▶ [Task material]:
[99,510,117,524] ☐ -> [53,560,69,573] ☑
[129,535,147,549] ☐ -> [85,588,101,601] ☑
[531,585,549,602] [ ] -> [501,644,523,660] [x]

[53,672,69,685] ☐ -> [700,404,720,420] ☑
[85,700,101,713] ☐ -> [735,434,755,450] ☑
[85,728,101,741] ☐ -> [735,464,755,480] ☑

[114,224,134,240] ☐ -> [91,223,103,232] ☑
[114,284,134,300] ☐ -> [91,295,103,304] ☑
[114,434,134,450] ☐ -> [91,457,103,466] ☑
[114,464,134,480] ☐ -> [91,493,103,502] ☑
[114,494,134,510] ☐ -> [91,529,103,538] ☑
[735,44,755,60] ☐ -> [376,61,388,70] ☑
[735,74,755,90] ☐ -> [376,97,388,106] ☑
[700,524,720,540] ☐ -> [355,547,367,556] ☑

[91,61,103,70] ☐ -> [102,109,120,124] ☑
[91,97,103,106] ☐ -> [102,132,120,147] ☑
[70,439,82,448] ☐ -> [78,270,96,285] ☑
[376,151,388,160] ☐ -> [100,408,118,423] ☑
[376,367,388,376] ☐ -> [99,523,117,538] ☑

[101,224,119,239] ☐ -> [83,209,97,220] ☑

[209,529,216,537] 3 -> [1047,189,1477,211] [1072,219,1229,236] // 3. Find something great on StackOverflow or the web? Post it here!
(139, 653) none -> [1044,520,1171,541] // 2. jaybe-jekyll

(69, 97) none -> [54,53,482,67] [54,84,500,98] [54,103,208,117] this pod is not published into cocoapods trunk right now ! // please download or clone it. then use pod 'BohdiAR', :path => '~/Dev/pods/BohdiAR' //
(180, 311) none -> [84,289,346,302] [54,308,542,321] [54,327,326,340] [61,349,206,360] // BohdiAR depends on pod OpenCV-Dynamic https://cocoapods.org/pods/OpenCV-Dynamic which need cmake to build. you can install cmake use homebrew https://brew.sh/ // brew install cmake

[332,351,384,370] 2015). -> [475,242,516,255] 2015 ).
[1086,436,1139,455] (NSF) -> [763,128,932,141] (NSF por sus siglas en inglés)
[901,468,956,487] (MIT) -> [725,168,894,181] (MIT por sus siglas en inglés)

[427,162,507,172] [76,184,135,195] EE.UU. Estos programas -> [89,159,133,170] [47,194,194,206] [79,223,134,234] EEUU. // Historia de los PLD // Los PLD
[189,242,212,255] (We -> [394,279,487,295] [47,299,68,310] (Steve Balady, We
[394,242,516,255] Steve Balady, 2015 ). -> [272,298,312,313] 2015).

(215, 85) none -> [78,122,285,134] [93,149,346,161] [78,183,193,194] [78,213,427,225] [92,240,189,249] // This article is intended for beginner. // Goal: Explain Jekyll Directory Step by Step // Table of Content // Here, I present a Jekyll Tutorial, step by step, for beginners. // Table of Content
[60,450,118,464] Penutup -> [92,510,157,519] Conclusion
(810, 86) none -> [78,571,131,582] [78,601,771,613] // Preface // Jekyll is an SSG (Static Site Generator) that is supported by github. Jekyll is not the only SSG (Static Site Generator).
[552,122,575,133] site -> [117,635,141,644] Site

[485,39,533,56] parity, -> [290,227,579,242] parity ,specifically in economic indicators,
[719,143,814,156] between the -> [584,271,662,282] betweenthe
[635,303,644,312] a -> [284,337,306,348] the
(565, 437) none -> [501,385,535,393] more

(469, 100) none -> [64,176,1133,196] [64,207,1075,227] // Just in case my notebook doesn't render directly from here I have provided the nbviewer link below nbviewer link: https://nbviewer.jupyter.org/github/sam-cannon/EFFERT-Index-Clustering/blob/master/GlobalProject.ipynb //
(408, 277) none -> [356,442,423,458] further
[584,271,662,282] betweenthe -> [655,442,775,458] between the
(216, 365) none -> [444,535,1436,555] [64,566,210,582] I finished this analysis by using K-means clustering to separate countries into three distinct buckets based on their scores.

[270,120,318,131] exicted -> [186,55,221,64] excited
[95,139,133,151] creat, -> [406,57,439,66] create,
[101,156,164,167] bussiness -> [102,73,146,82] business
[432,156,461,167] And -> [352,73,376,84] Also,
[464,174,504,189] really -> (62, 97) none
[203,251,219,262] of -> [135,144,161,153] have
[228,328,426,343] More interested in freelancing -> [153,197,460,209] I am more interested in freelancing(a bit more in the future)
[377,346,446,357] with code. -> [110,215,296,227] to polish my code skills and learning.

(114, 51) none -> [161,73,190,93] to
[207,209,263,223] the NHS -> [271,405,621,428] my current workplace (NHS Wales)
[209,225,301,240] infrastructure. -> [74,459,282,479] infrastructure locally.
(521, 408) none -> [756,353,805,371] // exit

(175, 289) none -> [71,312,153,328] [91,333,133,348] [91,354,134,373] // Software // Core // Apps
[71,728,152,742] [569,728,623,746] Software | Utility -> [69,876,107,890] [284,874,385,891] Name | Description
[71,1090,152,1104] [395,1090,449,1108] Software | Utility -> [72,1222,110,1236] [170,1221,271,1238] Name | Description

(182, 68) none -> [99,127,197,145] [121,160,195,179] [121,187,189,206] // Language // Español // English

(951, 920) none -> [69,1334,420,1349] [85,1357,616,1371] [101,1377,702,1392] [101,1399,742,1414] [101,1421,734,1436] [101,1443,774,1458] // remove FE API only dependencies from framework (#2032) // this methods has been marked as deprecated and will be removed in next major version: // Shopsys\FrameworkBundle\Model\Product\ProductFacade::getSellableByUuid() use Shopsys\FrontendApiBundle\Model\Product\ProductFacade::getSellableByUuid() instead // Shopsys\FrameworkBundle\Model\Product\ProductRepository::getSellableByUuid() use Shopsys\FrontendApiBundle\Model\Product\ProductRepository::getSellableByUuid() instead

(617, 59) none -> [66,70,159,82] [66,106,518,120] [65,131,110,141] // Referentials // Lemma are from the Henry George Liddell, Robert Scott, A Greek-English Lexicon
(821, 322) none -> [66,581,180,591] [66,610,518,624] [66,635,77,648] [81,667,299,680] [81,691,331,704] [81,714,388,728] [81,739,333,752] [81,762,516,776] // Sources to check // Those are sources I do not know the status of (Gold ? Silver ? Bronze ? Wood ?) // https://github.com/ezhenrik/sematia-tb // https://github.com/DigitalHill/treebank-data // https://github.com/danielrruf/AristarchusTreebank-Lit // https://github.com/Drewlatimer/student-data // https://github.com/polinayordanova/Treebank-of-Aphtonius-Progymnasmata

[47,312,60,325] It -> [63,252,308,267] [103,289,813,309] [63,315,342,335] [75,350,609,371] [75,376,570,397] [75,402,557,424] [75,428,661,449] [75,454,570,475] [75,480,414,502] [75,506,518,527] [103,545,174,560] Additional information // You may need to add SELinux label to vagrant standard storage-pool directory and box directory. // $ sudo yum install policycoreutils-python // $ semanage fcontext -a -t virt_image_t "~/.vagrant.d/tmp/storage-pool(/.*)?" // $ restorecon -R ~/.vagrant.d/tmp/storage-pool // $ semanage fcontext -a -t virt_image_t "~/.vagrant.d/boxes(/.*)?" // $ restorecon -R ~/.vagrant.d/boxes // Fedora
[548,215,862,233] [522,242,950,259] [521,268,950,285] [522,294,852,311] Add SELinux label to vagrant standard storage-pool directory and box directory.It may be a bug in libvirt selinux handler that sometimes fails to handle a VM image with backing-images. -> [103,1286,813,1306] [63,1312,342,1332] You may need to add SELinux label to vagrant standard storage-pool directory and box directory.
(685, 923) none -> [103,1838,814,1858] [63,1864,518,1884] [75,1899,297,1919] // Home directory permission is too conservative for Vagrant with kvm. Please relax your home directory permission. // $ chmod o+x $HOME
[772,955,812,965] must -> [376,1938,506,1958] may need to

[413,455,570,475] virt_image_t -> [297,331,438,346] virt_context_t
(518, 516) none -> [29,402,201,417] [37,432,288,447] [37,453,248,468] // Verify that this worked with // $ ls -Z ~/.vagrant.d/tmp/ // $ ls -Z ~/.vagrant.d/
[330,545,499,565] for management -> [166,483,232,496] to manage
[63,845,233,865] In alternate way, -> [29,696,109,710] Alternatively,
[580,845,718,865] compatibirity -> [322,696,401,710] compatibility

▶ [Work request]:
Word for word, restate the lines above from the line containing "[203,251,219,262] of ->" through the line containing "(175, 289) none", with both included and nothing else.

▶ [Answer section]:
[203,251,219,262] of -> [135,144,161,153] have
[228,328,426,343] More interested in freelancing -> [153,197,460,209] I am more interested in freelancing(a bit more in the future)
[377,346,446,357] with code. -> [110,215,296,227] to polish my code skills and learning.

(114, 51) none -> [161,73,190,93] to
[207,209,263,223] the NHS -> [271,405,621,428] my current workplace (NHS Wales)
[209,225,301,240] infrastructure. -> [74,459,282,479] infrastructure locally.
(521, 408) none -> [756,353,805,371] // exit

(175, 289) none -> [71,312,153,328] [91,333,133,348] [91,354,134,373] // Software // Core // Apps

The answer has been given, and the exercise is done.